= Nellie Graves =

Nellie Graves was a female soldier who served, in secret, in the Union Army during the American Civil War alongside her close friend Fanny Wilson. Both saw action at the battles of Fredericksburg and Chancellorsville. Their genders were shortly discovered while they were being treated for an illness. Both were discharged and went their separate ways for the rest of the war. Wilson chose to reenlist in disguise again. There is some speculation as to whether Graves did the same, but if she had reenlisted, she was not discovered for a second time.

== Before the Civil War ==
Nellie Graves traveled with her friend, Fanny Wilson, to Lafayette, Indiana, in 1860 to visit Wilson's distant family members. During their stay, both women met and fell in love with two men, and exchanged letters with them for a year when the girls when back to New York. But as Civil War started brewing in 1861, Graves and Wilson received news from their lovers that stated their intention to enlist in the Union Army in the 24th New Jersey Infantry. In response, both women plotted to enlist in the same regiment as their loved ones but in different companies to avoid being caught.

== The Civil War ==
Graves and Wilson were quite content with Army life and training as long as they were close to their lovers. Their first assignment was to be part of the defense force in Washington D.C. The Regiment was then called into action at Fredericksburg from December 11 to 13 1862. The combat experience instilled new purpose in the women, and they became motivated to perform well for the benefit of the Union.
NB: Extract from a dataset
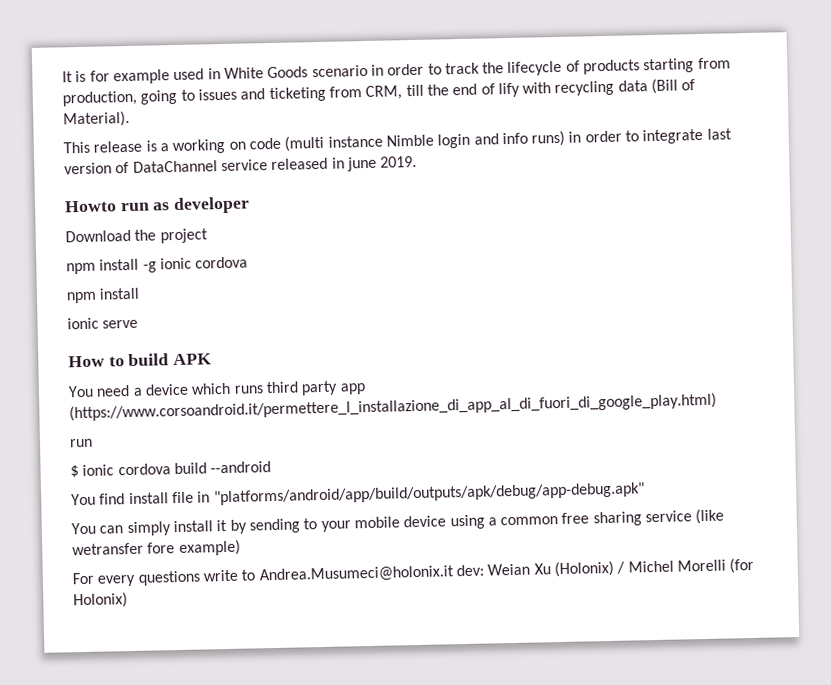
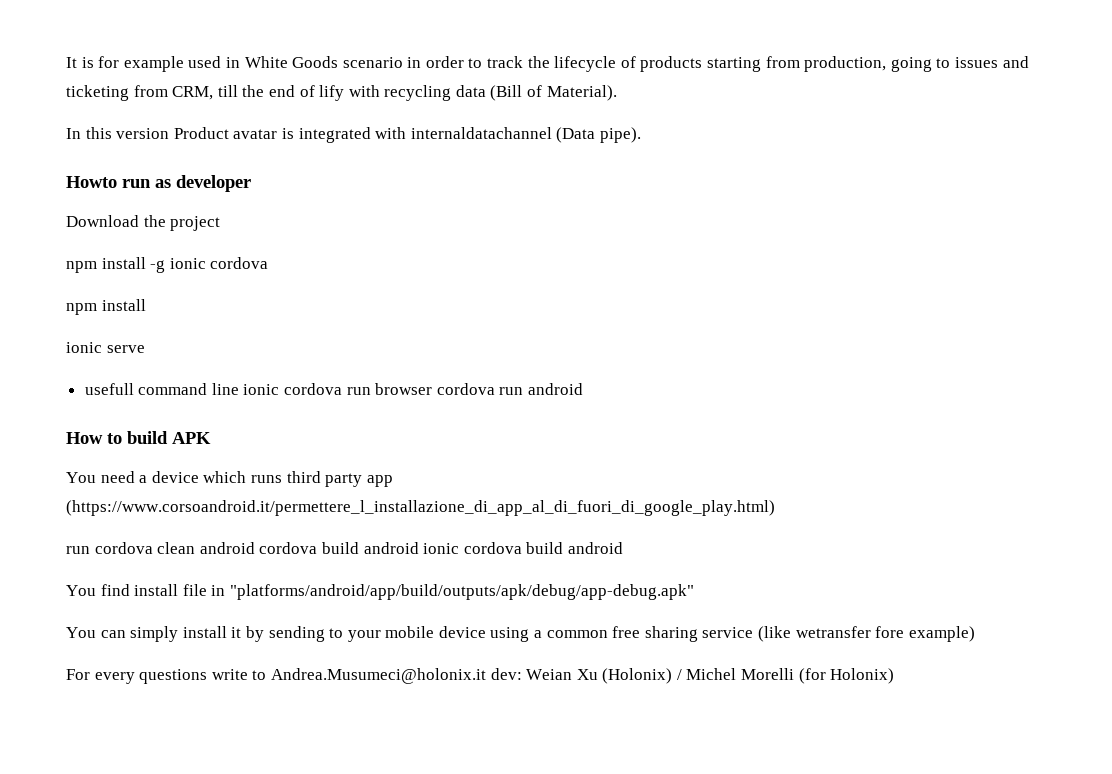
[63,128,732,155] [64,155,418,175] This release is a working on code (multi instance Nimble login and info runs) in order to integrate last version of DataChannel service released in june 2019. -> [66,127,641,143] In this version Product avatar is integrated with internaldatachannel (Data pipe).
(139, 324) none -> [84,383,584,395] // usefull command line ionic cordova run browser cordova run android
[70,465,79,478] // $ -> [94,542,419,554] cordova clean android cordova build android
[210,461,272,474] --android -> [567,542,623,554] android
On May 1 to 4 of 1863, their regiment took part in the Battle of Chancellorsville. Wilson's lover became mortally wounded and died while under her care. Shortly afterward, both women came down with an unknown illness and were sent to recuperate in Cairo, Illinois. It was in the army hospital there that they were discovered and discharged from the army. The two friends parted ways, and while Wilson reenlisted, it is unknown if Graves done the same.